Die Osttimoresen können zwischen 7 Uhr morgens und 15 Uhr nachmittags in 1121 Wahllokalen in 859 Wahlzentren und erstmals auch in Auslandsstellen in Australien (Sydney, Melbourne und Darwin), Südkorea (Seoul), Portugal (Lissabon) und Großbritannien (London) ihre Stimme abgeben. Da viele Osttimoresen sich nicht an ihrem Wohnort als Wähler haben registrieren lassen, schätzen die Wahlbehörden, dass die Hälfte der Wähler an ihren Heimatort in einen anderen Landesteil reisen muss. Die Regierung hat daher den 21. Juli zum gesetzlichen Feiertag erklärt, um das Reisen zu erleichtern.[16] Laut dem Secretariado Técnico de Administração Eleitoral (STAE) sind 764.858 Wähler registriert. 163.129 davon allein in der Hauptstadtgemeinde Dili, weswegen es hier alleine 187 Wahllokale und 83 Wahlzentren gibt. In Baucau leben 87.057 Wähler, in Ermera 77.190 und Bobonaro 64.008. Die wenigsten registrierten Wähler haben Aileu (30.344) und Manatuto (30.344). 1.101 Wähler wurden in Australien registriert, 589 in Portugal, 208 in Großbritannien und 227 in Südkorea.[17]
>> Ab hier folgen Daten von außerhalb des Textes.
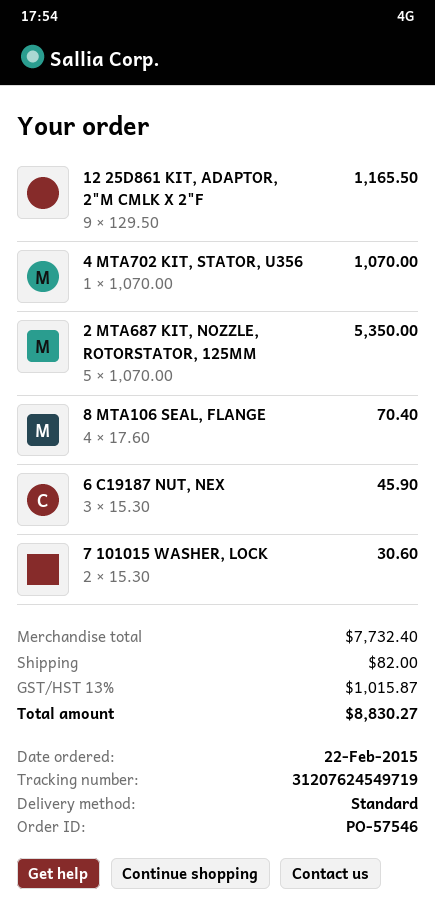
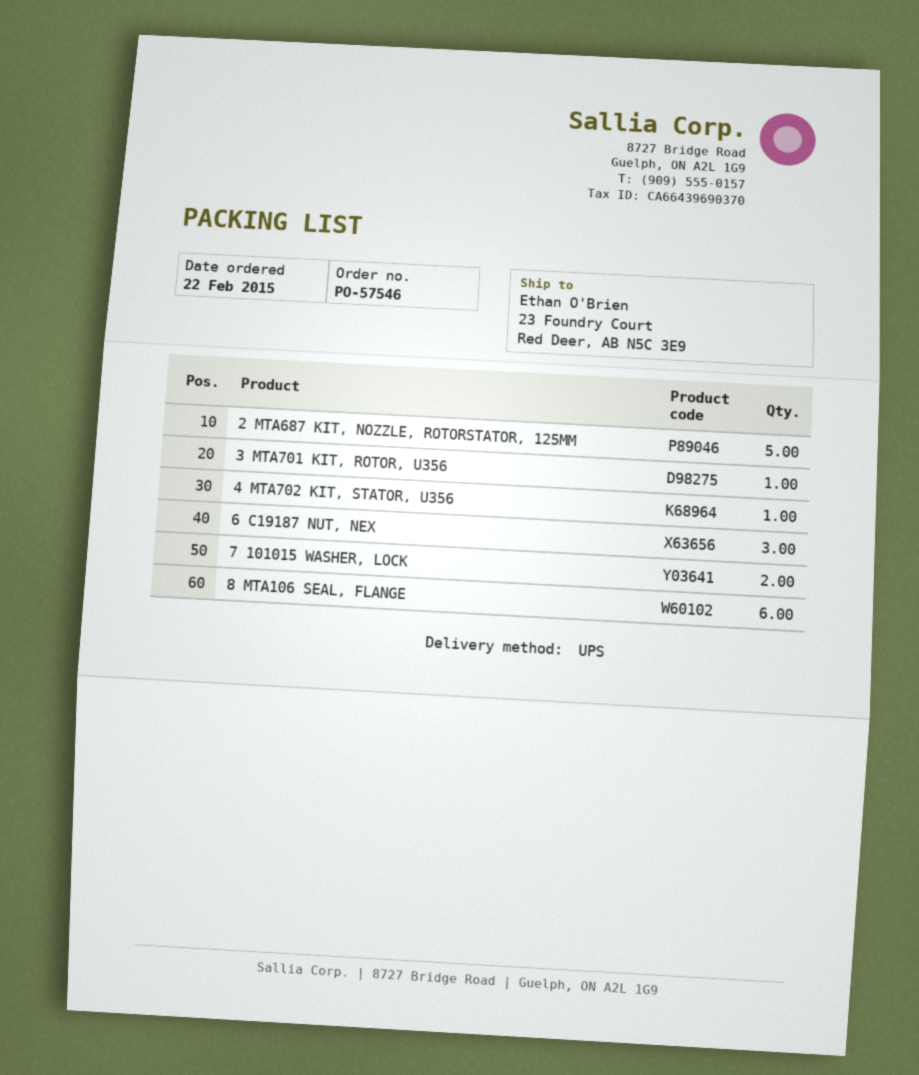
shipping method: standard -> UPS
12 25D861 KIT, ADAPTOR, 2"M CMLK X 2"F: 9 -> none
8 MTA106 SEAL, FLANGE: 4 -> 6
3 MTA701 KIT, ROTOR, U356: none -> 1

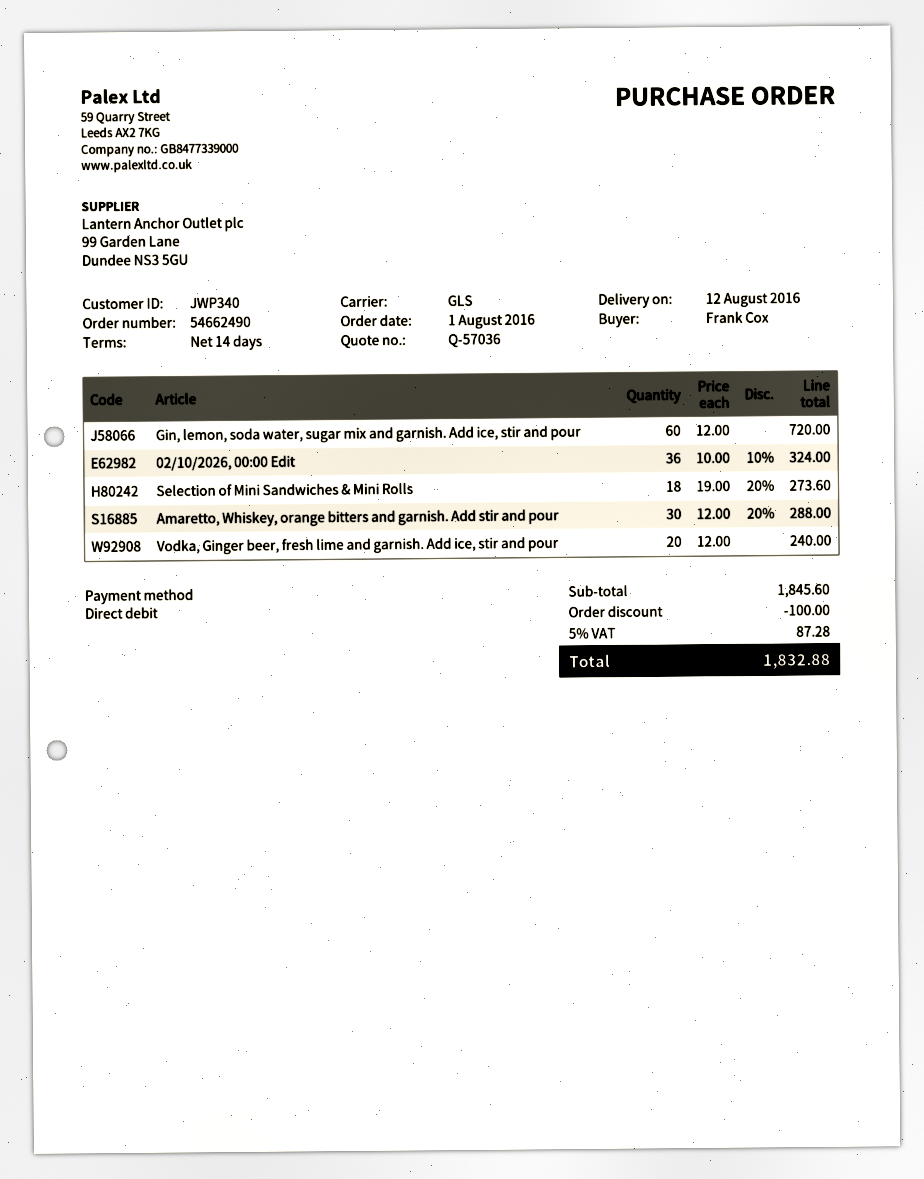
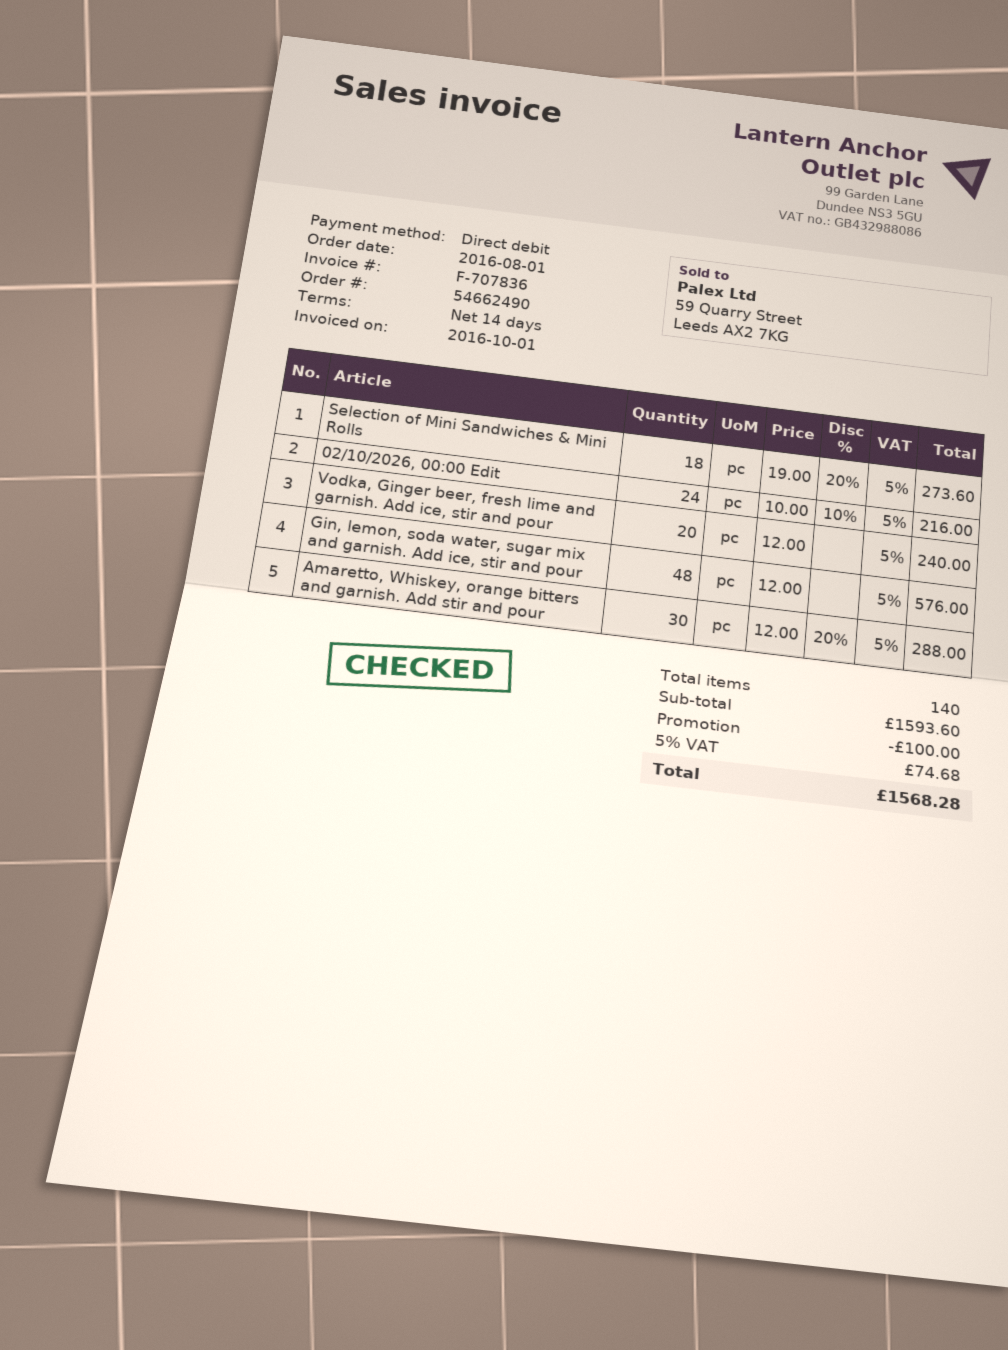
Gin, lemon, soda water, sugar mix and garnish. Add ice, stir and pour: 60 x 12.00 = 720.00 -> 48 x 12.00 = 576.00
02/10/2026, 00:00 Edit: 36 x 10.00 - 10% = 324.00 -> 24 x 10.00 - 10% = 216.00
subtotal: 1845.60 -> 1593.60
tax: 5% = 87.28 -> 5% = 74.68
total: 1832.88 -> 1568.28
Der offizielle Wahlkampf begann am 20. Juni und läuft bis zum 19. Juli.[11] Nach dem Wahltag am 22. Juli soll die Auszählung auf kommunaler Ebene bis zum 24. Juli abgeschlossen sein. Das Endergebnis soll am 27. Juli feststehen.[18] Die Bestätigung des Wahlergebnisses erfolgt durch das Tribunal de Recurso de Timor-Leste bis zum 6. August.[17]
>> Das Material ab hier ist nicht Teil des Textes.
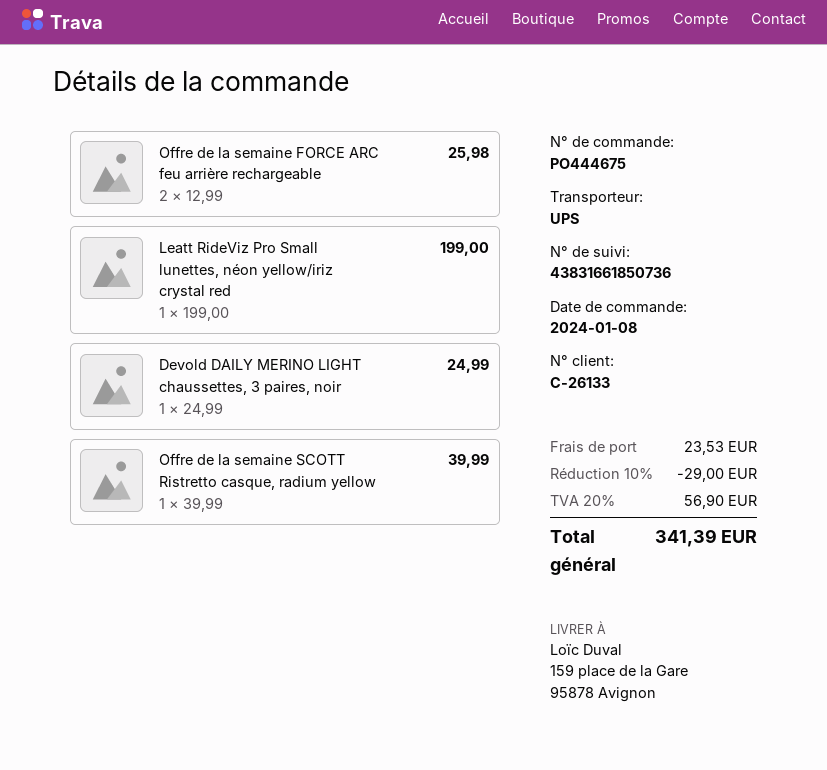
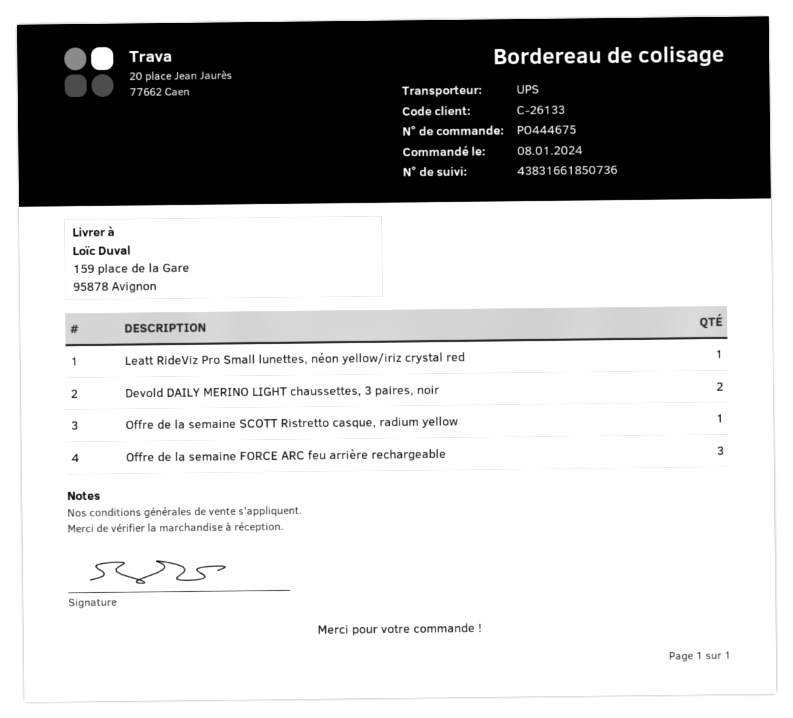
Offre de la semaine FORCE ARC feu arrière rechargeable: 2 -> 3
Devold DAILY MERINO LIGHT chaussettes, 3 paires, noir: 1 -> 2

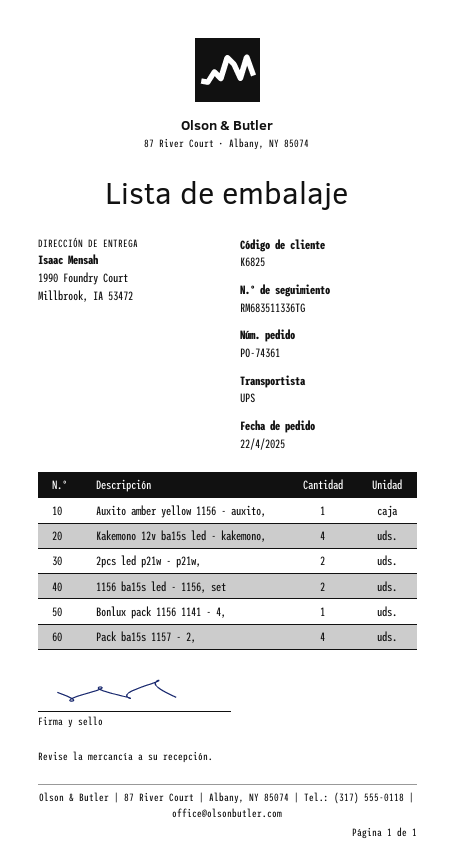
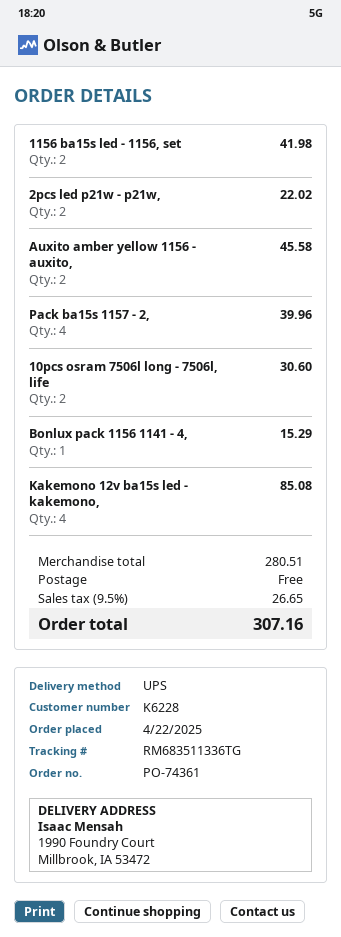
customer number: K6825 -> K6228
Auxito amber yellow 1156 - auxito,: 1 -> 2
10pcs osram 7506l long - 7506l, life: none -> 2

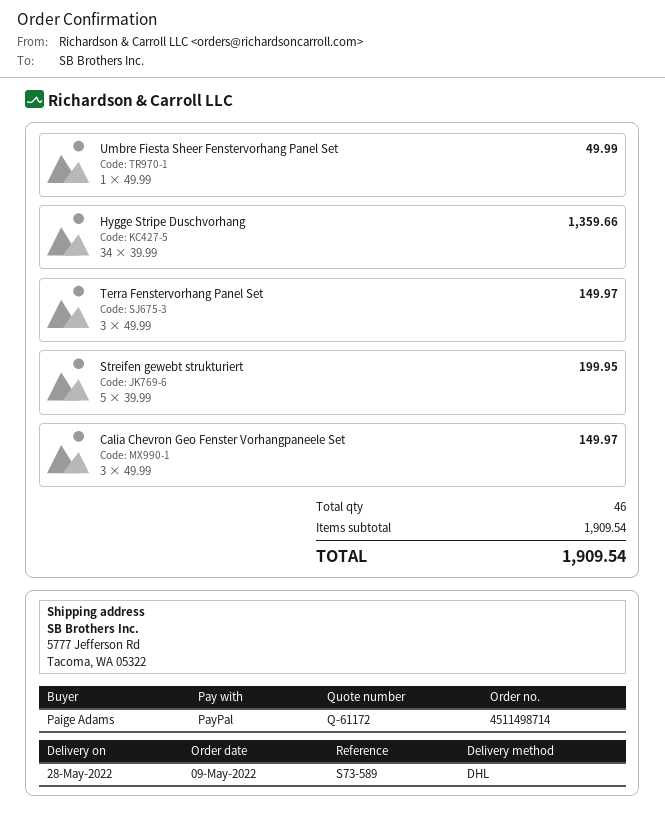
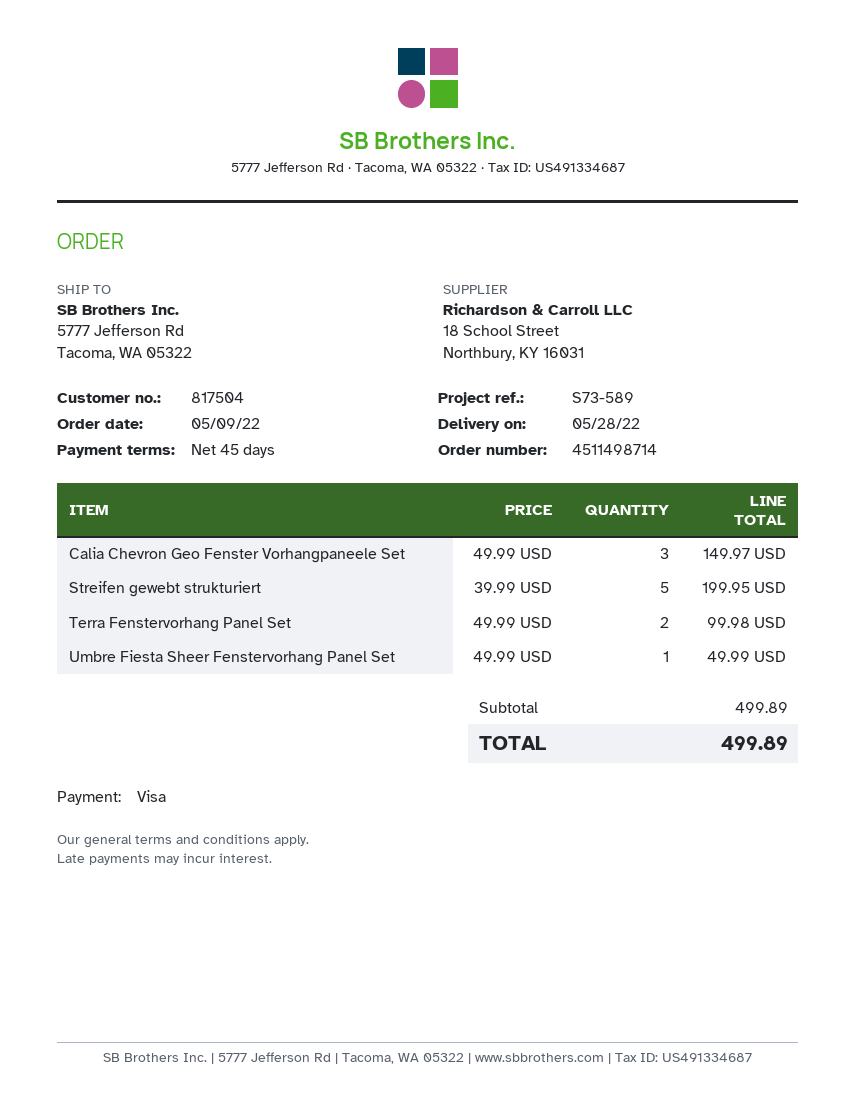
payment method: PayPal -> Visa
Hygge Stripe Duschvorhang: 34 x 39.99 = 1359.66 -> none
Terra Fenstervorhang Panel Set: 3 x 49.99 = 149.97 -> 2 x 49.99 = 99.98
subtotal: 1909.54 -> 499.89
total: 1909.54 -> 499.89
Internationale Wahlbeobachter kamen von der Europäischen Union, geführt von fünf Mitgliedern des Europäischen Parlaments, von National Democratic Institute (NDI) und International Republican Institute (IRI) aus den Vereinigten Staaten, australischen Organisationen und dem diplomatischen Corps in Dili.[16]

Kandidierende Parteien[Bearbeiten | Quelltext bearbeiten]

Taur Matan Ruak (PLP) erklärt den Stimmzettel bei einer Wahlkampfveranstaltung

Von den Anfang 2017 bestehenden 31 registrierten Parteien in Osttimor hatten am 30. Mai nur União Democrata-Crista de Timor (UDC), KHUNTO und Partido Socialista de Timor (PST) ihre Wahllisten eingereicht. 27 Parteien hatten sich Formulare für die Listen abgeholt, aber noch nicht ausgefüllt beim Tribunal de Recurso de Timor-Leste abgegeben. Gerichtspräsident Deolindo dos Santos wies darauf hin, dass das oberste Gericht des Landes nur bis 18 Uhr am 1. Juni abgegebene Wahllisten akzeptieren würde.[19]

Schließlich wurden insgesamt 23 Wahllisten eingereicht, wobei eine Liste aus dem Parteienbündnis Bloku Unidade Popular (BUP) besteht. Unter den antretenden Parteien waren auch alle vier bisher im Parlament vertretenen Fraktionen CNRT, FRETILIN, PD und FM.[20]

Erstmals traten PLP, die Centro Acção Social Democrata Timorense (CASDT), die Partido Esperança da Pátria (PEP), die Partidu Unidade Dezenvolvimentu Demokratiku (PUDD) und die Movimentu Libertasaun ba Povu Maubere (MLPM) an.[20]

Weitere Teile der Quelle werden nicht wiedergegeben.